1 - Deeps are the norm for brood. That means buyers and sellers are usually in deeps - and that means a compatibility issue somewhere.

2 - I do believe that bees are going to do a little better with that larger comb in the brood area - more honey/pollen and brood space per comb. Not a huge issue - but a consideration.

3 - I have 11 deep boxes piled up outside which I came upon easily through other beekeepers, and I see deeps more commonly than others. And that ties to cost. I can get a lot more bee space for my money. And money is tight.
1] I read in a recent ABJ or Bee Culture mediums have been in use since the 1860's. Quite a few beeks are now using all mediums and sellers have figured out if they want to keep their market share they must provide for their customers who use all mediums. I'm going back to buying packages so what I decide to use for equipment is a non issue.

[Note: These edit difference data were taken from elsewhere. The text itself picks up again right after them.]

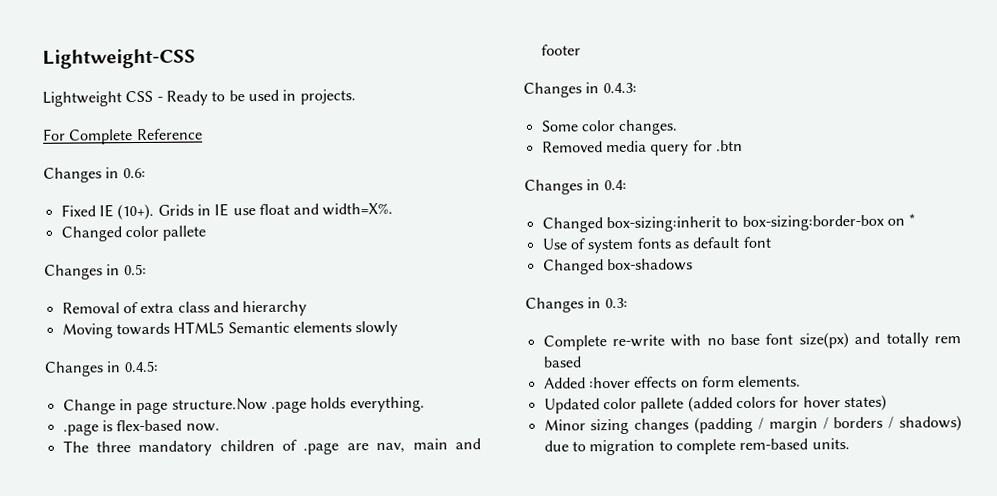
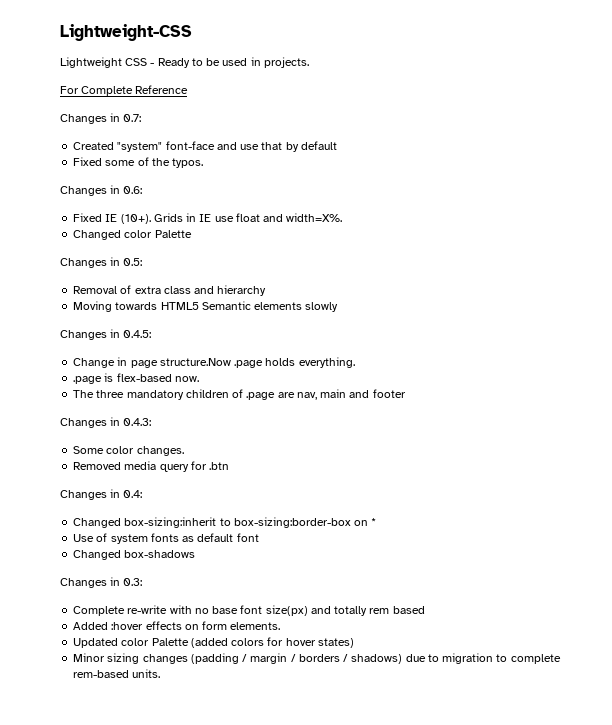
(203, 134) none -> [60,113,142,124] [73,141,337,152] [73,157,204,168] // Changes in 0.7: // Created "system" font-face and use that by default // Fixed some of the typos.
[162,225,207,241] pallete -> [154,230,192,238] Palette
[640,397,685,413] pallete -> [151,638,189,646] Palette

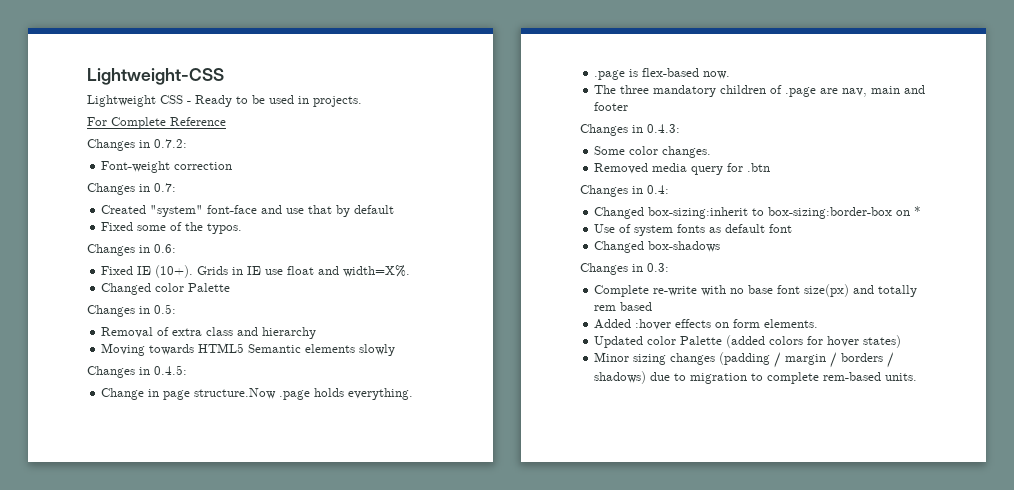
(189, 89) none -> [87,139,187,151] [101,161,233,173] // Changes in 0.7.2: // Font-weight correction

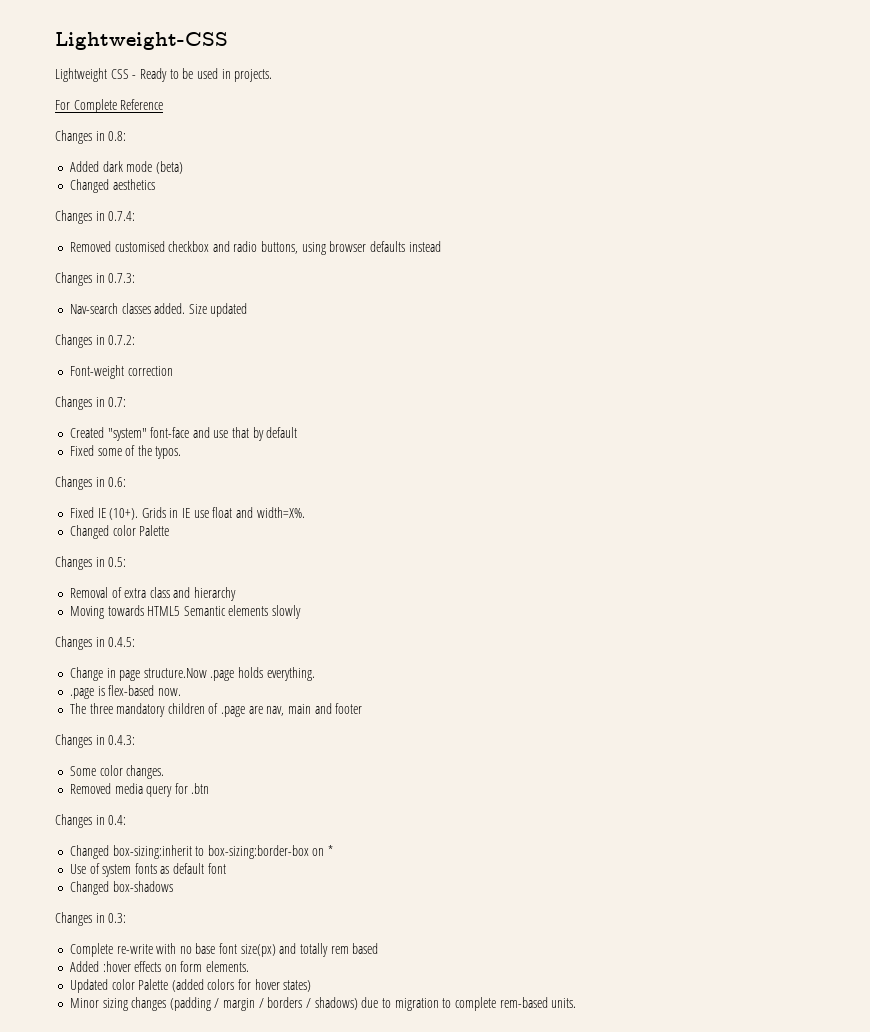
(226, 121) none -> [55,130,127,144] [69,161,183,174] [69,179,155,193] [55,210,136,224] [69,241,441,255] [55,272,136,286] [69,303,248,317] // Changes in 0.8: // Added dark mode (beta) // Changed aesthetics // Changes in 0.7.4: // Removed customised checkbox and radio buttons, using browser defaults instead // Changes in 0.7.3: // Nav-search classes added. Size updated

 2] I've seen no difference between 2 deeps or 3 mediums in 10 frame equipment. Initially the cost for mediums is slightly higher but that is only for the first year. Because I buy in bulk my supers, frames, and foundation becomes cheaper per unit and my process of rotating out old comb becomes cheaper because I typically use frames from my honey supers to replace old ones in my brood chambers.. As my apiary grows and my back gets older the $20-$26 more I spend on each hive gets paid back in the sale of 2-3 bottles of honey. If you choose to use all mediums you'll never look back.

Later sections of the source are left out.